La historia se extiende, en un pueblo olvidado, fantasmagórico e irreal, donde converge el centro del mundo. Macondo, ombligo de un universo vasto, acaso una reminiscencia de la Aracataca natal de Gabo, en donde convergen siempre alguna de sus historias. El hogar de la cándida Eréndira, y su desalmada abuela, que la prostituía, ven un eco de la historia de sus vidas en esa región misteriosa. Pero Macondo es el universo de Gabo, en cada una de sus historias. Periodista, cronista, amigo y luego archienemigo acérrimo de Mario Vargas Llosa, ostentó alguna vez un puñetazo en el rostro por un lío de faldas con el reconocido escritor. De él hay muchas historias. Su amistad con Castro, su amor por el vallenato, el amor a su oficio. Para él, ser periodista era ejercer “el mejor oficio del mundo”.

Cuenta la historia que para él, su mejor libro era El amor en los tiempos del cólera, historia inspirada en la manera en que sus padres se conocieron. Luego vendría la fama, el Premio Nobel de Literatura. Luego, vendría la adaptación del libro a película, y la actuación de Javier Bardem como Florentino Ariza. Luego vendría la fama, pero la palabra estuvo siempre, desde sus inicios.
Es difícil abarcar a Gabo en una nota de prensa, pero vale la pena hacerlo. Así sea en párrafos breves. Así sea como mero recuerdo del liceo, en análisis literarios.

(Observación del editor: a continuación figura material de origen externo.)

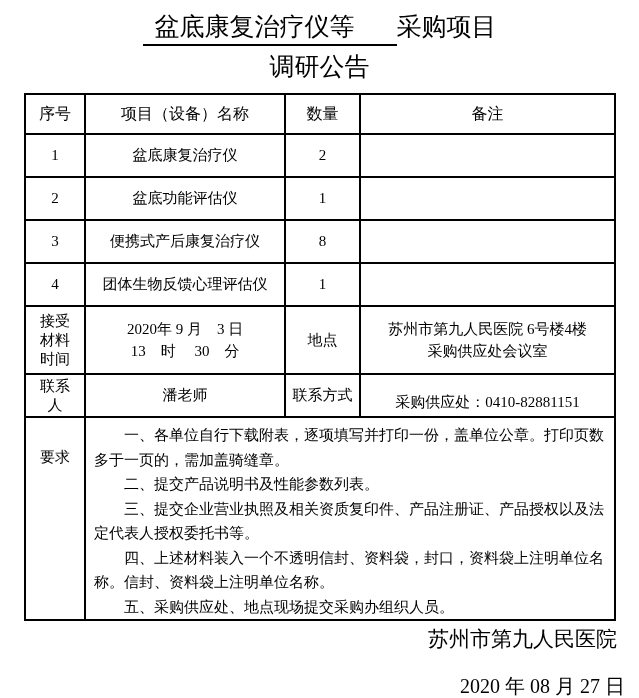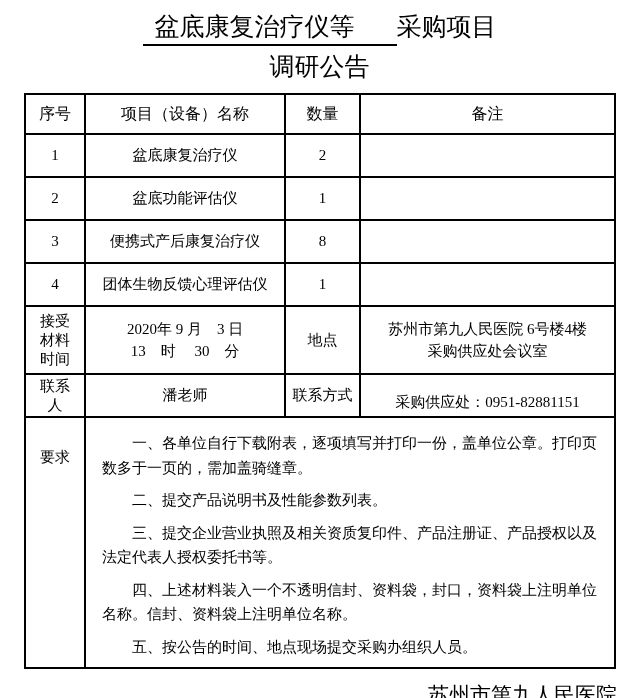--- a/index.html
+++ b/index.html
@@ -51,28 +51,28 @@
   }
   .cell-lines div { line-height: 22px; }
   .phone-cell { padding-top: 14px !important; }
   .req-label-cell { vertical-align: top !important; padding-top: 30px !important; }
   .req-content-cell {
     vertical-align: top !important;
     text-align: left !important;
     padding: 5px 8px 0 8px !important;
   }
   .req-content-cell p {
-    margin: 8px;
+    margin: 0;
     text-indent: 2em;
     font-size: 15px;
     line-height: 24.5px;
     text-align: left;
   }
   .footer-org {
-    margin-top: 14px;
+    margin-top: 6px;
     text-align: right;
     padding-right: 22px;
     font-size: 21px;
     line-height: 24px;
   }
   .footer-date {
     margin-top: 23px;
     text-align: right;
     padding-right: 14px;
     font-size: 20px;
@@ -145,31 +145,31 @@
           <div>采购供应处会议室</div>
         </td>
       </tr>
 
       <tr class="contact">
         <td>
           <span class="wrap2">联系人</span>
         </td>
         <td>潘老师</td>
         <td>联系方式</td>
-        <td class="phone-cell">采购供应处：0951-82881151</td>
+        <td class="phone-cell">采购供应处：0410-82881151</td>
       </tr>
 
       <tr class="reqs">
         <td class="req-label-cell">要求</td>
         <td class="req-content-cell" colspan="3">
           <p>一、各单位自行下载附表，逐项填写并打印一份，盖单位公章。打印页数多于一页的，需加盖骑缝章。</p>
           <p>二、提交产品说明书及性能参数列表。</p>
           <p>三、提交企业营业执照及相关资质复印件、产品注册证、产品授权以及法定代表人授权委托书等。</p>
           <p>四、上述材料装入一个不透明信封、资料袋，封口，资料袋上注明单位名称。信封、资料袋上注明单位名称。</p>
-          <p>五、按公告的时间、地点现场提交采购办组织人员。</p>
+          <p>五、采购供应处、地点现场提交采购办组织人员。</p>
         </td>
       </tr>
     </tbody>
   </table>
 
   <div class="footer-org">苏州市第九人民医院</div>
   <div class="footer-date">2020 年  08  月  27  日</div>
 
 </div>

Su labor periodística incluyó medios impresos como la revista Venezuela Gráfica y Élite, el tiempo que vivió en Venezuela; El Universal, en su estancia en Cartagena de Indias; El Espectador y El Independiente, por solo mencionar algunos. Su obra literaria es más extensa: inicia con Relato de un náufrago, pasa por Crónica de una muerte anunciada, La hojarasca, La mala hora, El general en su laberinto, Memorias de mis putas tristes –inspirada en La casa de las bellas durmientes del japonés Yasunari Kawabata- además de varias historias, como “La increíble y triste historia de la Cándida Eréndira y su abuela desalmada”, “El ahogado más hermoso del mundo”, “Aquel verano feliz de la señora Forbes” y “Eva está dentro de su gato”. Y es que narrativamente, Gabo dijo casi todo. Y aún quedaron cosas por decir.

A casi cuatro años de su partida, luego de una neumonía, además de un largo antecedente de cáncer linfático, el 6 de marzo se vuelve una buena fecha para recordar a una de las voces latinoamericanas más importantes de la historia contemporánea de la literatura.
Avanti, Gabo. Feliz cumpleaños. En tu honor, hoy vuelan las mariposas de Mauricio Babilonia.